## Exercise requirements
Could you repeat every record below exactly, leaving out the pictures?

** Opening Data for analysis block **

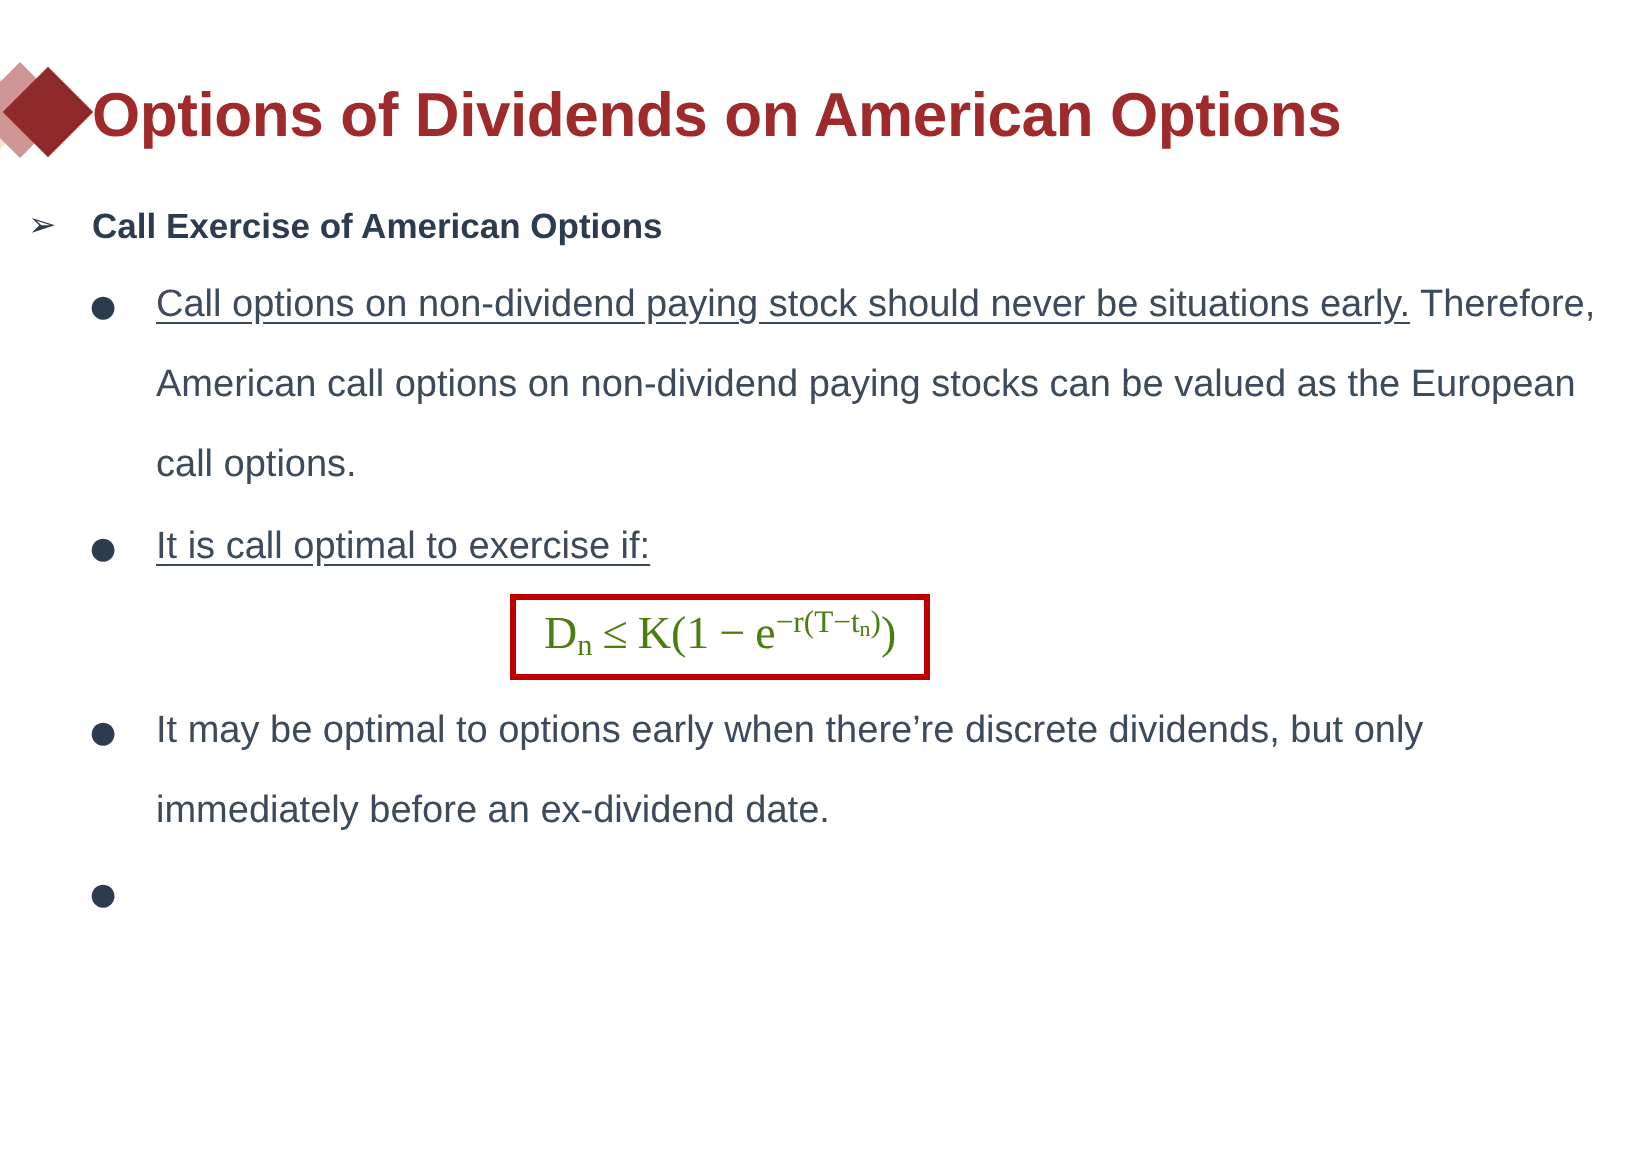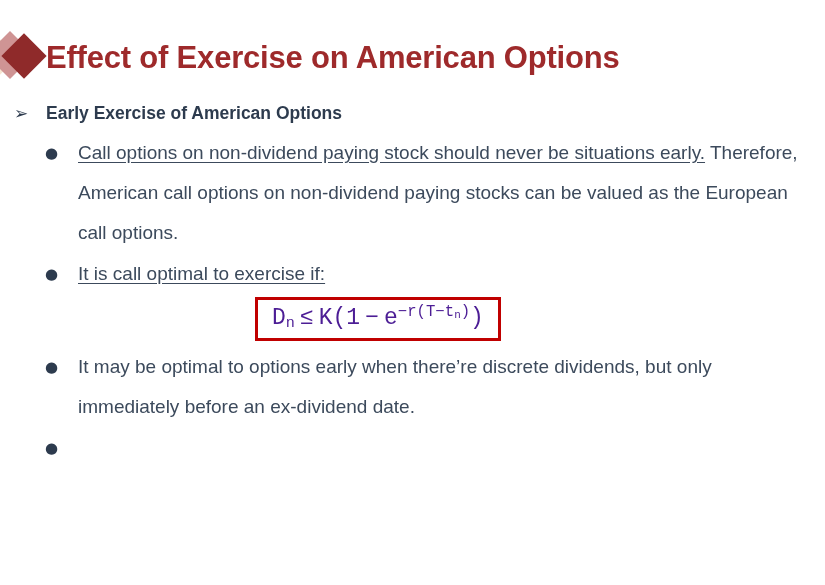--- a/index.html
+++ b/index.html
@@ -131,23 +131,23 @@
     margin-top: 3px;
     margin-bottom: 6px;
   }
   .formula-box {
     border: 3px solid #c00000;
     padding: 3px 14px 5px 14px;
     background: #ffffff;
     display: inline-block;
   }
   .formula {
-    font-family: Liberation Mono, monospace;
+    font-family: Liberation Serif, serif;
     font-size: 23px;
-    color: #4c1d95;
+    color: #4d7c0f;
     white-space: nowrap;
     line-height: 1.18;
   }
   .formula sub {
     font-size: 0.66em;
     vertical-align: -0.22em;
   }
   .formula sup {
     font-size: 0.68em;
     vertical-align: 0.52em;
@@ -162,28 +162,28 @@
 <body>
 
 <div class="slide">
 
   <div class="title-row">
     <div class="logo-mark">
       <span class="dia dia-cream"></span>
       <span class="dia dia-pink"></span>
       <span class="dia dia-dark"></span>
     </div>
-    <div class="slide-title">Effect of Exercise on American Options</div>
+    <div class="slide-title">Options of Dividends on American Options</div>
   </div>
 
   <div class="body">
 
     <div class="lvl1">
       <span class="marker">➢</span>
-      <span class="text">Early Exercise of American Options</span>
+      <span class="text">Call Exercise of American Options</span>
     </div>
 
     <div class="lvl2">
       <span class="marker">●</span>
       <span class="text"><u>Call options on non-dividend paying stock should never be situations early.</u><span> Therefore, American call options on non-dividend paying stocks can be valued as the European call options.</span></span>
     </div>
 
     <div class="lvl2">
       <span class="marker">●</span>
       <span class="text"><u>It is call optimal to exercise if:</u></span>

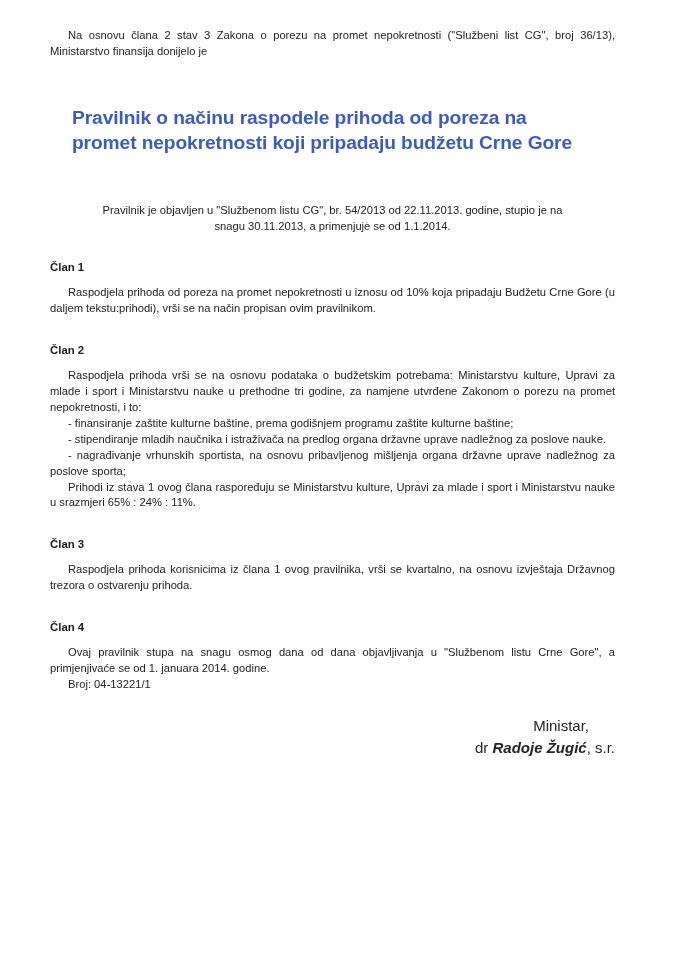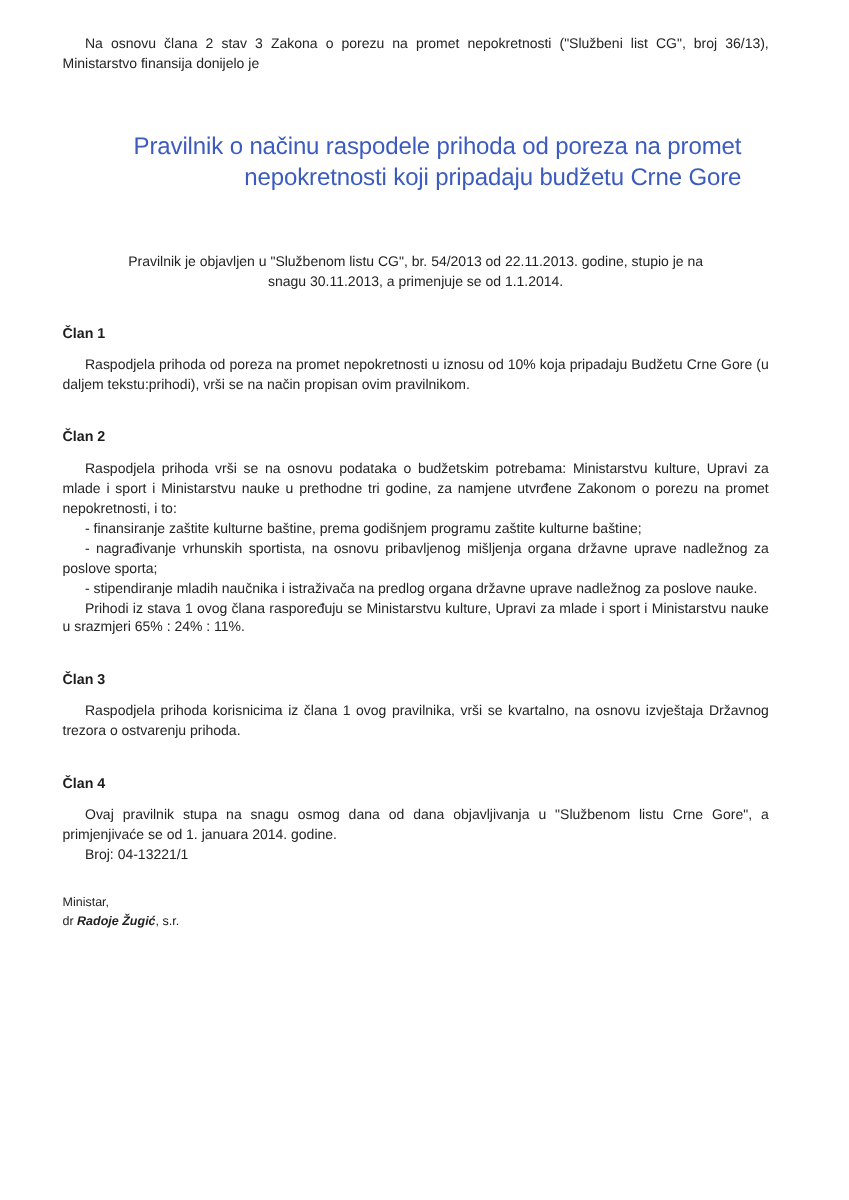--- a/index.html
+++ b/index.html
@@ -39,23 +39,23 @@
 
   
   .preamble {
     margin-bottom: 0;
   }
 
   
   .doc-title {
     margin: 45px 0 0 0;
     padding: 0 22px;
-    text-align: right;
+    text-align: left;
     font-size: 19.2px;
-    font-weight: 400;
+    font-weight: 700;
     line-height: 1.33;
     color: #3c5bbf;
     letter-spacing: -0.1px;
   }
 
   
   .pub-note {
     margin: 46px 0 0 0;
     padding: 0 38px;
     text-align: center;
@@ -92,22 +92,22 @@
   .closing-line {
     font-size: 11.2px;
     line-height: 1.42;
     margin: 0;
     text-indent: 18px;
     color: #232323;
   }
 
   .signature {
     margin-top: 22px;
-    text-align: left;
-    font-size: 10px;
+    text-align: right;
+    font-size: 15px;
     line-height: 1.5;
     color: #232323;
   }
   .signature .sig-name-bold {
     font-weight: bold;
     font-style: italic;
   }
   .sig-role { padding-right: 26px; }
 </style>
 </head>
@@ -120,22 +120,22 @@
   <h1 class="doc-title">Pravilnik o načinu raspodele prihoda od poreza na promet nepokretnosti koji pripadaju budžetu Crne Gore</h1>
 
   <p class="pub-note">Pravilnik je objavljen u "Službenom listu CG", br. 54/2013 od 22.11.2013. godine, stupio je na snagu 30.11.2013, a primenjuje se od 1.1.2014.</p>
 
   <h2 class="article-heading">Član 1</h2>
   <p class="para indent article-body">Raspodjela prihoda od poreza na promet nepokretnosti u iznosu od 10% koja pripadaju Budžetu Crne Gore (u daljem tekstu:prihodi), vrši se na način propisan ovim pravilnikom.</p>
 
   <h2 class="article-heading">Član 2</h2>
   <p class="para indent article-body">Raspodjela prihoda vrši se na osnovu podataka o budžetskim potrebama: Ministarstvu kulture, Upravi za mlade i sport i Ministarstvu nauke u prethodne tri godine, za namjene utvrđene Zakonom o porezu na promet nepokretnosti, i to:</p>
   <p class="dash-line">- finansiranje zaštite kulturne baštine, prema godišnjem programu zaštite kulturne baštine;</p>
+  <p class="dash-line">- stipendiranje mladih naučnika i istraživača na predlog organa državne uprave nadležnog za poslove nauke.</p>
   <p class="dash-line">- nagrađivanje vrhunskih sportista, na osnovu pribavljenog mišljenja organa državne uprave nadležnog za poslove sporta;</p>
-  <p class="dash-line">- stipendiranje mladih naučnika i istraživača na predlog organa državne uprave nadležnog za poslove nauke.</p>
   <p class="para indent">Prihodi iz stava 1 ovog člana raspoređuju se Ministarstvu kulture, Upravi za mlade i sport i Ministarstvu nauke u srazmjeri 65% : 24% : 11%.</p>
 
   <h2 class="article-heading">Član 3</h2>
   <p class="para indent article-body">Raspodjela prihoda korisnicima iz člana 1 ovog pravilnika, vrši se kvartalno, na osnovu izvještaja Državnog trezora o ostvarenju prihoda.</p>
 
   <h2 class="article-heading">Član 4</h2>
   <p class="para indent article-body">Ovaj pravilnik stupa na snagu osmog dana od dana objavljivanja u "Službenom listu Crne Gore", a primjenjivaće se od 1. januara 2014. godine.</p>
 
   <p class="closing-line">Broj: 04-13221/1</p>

** Closing Data for analysis block **

## Answer
--- a/index.html
+++ b/index.html
@@ -131,23 +131,23 @@
     margin-top: 3px;
     margin-bottom: 6px;
   }
   .formula-box {
     border: 3px solid #c00000;
     padding: 3px 14px 5px 14px;
     background: #ffffff;
     display: inline-block;
   }
   .formula {
-    font-family: Liberation Mono, monospace;
+    font-family: Liberation Serif, serif;
     font-size: 23px;
-    color: #4c1d95;
+    color: #4d7c0f;
     white-space: nowrap;
     line-height: 1.18;
   }
   .formula sub {
     font-size: 0.66em;
     vertical-align: -0.22em;
   }
   .formula sup {
     font-size: 0.68em;
     vertical-align: 0.52em;
@@ -162,28 +162,28 @@
 <body>
 
 <div class="slide">
 
   <div class="title-row">
     <div class="logo-mark">
       <span class="dia dia-cream"></span>
       <span class="dia dia-pink"></span>
       <span class="dia dia-dark"></span>
     </div>
-    <div class="slide-title">Effect of Exercise on American Options</div>
+    <div class="slide-title">Options of Dividends on American Options</div>
   </div>
 
   <div class="body">
 
     <div class="lvl1">
       <span class="marker">➢</span>
-      <span class="text">Early Exercise of American Options</span>
+      <span class="text">Call Exercise of American Options</span>
     </div>
 
     <div class="lvl2">
       <span class="marker">●</span>
       <span class="text"><u>Call options on non-dividend paying stock should never be situations early.</u><span> Therefore, American call options on non-dividend paying stocks can be valued as the European call options.</span></span>
     </div>
 
     <div class="lvl2">
       <span class="marker">●</span>
       <span class="text"><u>It is call optimal to exercise if:</u></span>

--- a/index.html
+++ b/index.html
@@ -39,23 +39,23 @@
 
   
   .preamble {
     margin-bottom: 0;
   }
 
   
   .doc-title {
     margin: 45px 0 0 0;
     padding: 0 22px;
-    text-align: right;
+    text-align: left;
     font-size: 19.2px;
-    font-weight: 400;
+    font-weight: 700;
     line-height: 1.33;
     color: #3c5bbf;
     letter-spacing: -0.1px;
   }
 
   
   .pub-note {
     margin: 46px 0 0 0;
     padding: 0 38px;
     text-align: center;
@@ -92,22 +92,22 @@
   .closing-line {
     font-size: 11.2px;
     line-height: 1.42;
     margin: 0;
     text-indent: 18px;
     color: #232323;
   }
 
   .signature {
     margin-top: 22px;
-    text-align: left;
-    font-size: 10px;
+    text-align: right;
+    font-size: 15px;
     line-height: 1.5;
     color: #232323;
   }
   .signature .sig-name-bold {
     font-weight: bold;
     font-style: italic;
   }
   .sig-role { padding-right: 26px; }
 </style>
 </head>
@@ -120,22 +120,22 @@
   <h1 class="doc-title">Pravilnik o načinu raspodele prihoda od poreza na promet nepokretnosti koji pripadaju budžetu Crne Gore</h1>
 
   <p class="pub-note">Pravilnik je objavljen u "Službenom listu CG", br. 54/2013 od 22.11.2013. godine, stupio je na snagu 30.11.2013, a primenjuje se od 1.1.2014.</p>
 
   <h2 class="article-heading">Član 1</h2>
   <p class="para indent article-body">Raspodjela prihoda od poreza na promet nepokretnosti u iznosu od 10% koja pripadaju Budžetu Crne Gore (u daljem tekstu:prihodi), vrši se na način propisan ovim pravilnikom.</p>
 
   <h2 class="article-heading">Član 2</h2>
   <p class="para indent article-body">Raspodjela prihoda vrši se na osnovu podataka o budžetskim potrebama: Ministarstvu kulture, Upravi za mlade i sport i Ministarstvu nauke u prethodne tri godine, za namjene utvrđene Zakonom o porezu na promet nepokretnosti, i to:</p>
   <p class="dash-line">- finansiranje zaštite kulturne baštine, prema godišnjem programu zaštite kulturne baštine;</p>
+  <p class="dash-line">- stipendiranje mladih naučnika i istraživača na predlog organa državne uprave nadležnog za poslove nauke.</p>
   <p class="dash-line">- nagrađivanje vrhunskih sportista, na osnovu pribavljenog mišljenja organa državne uprave nadležnog za poslove sporta;</p>
-  <p class="dash-line">- stipendiranje mladih naučnika i istraživača na predlog organa državne uprave nadležnog za poslove nauke.</p>
   <p class="para indent">Prihodi iz stava 1 ovog člana raspoređuju se Ministarstvu kulture, Upravi za mlade i sport i Ministarstvu nauke u srazmjeri 65% : 24% : 11%.</p>
 
   <h2 class="article-heading">Član 3</h2>
   <p class="para indent article-body">Raspodjela prihoda korisnicima iz člana 1 ovog pravilnika, vrši se kvartalno, na osnovu izvještaja Državnog trezora o ostvarenju prihoda.</p>
 
   <h2 class="article-heading">Član 4</h2>
   <p class="para indent article-body">Ovaj pravilnik stupa na snagu osmog dana od dana objavljivanja u "Službenom listu Crne Gore", a primjenjivaće se od 1. januara 2014. godine.</p>
 
   <p class="closing-line">Broj: 04-13221/1</p>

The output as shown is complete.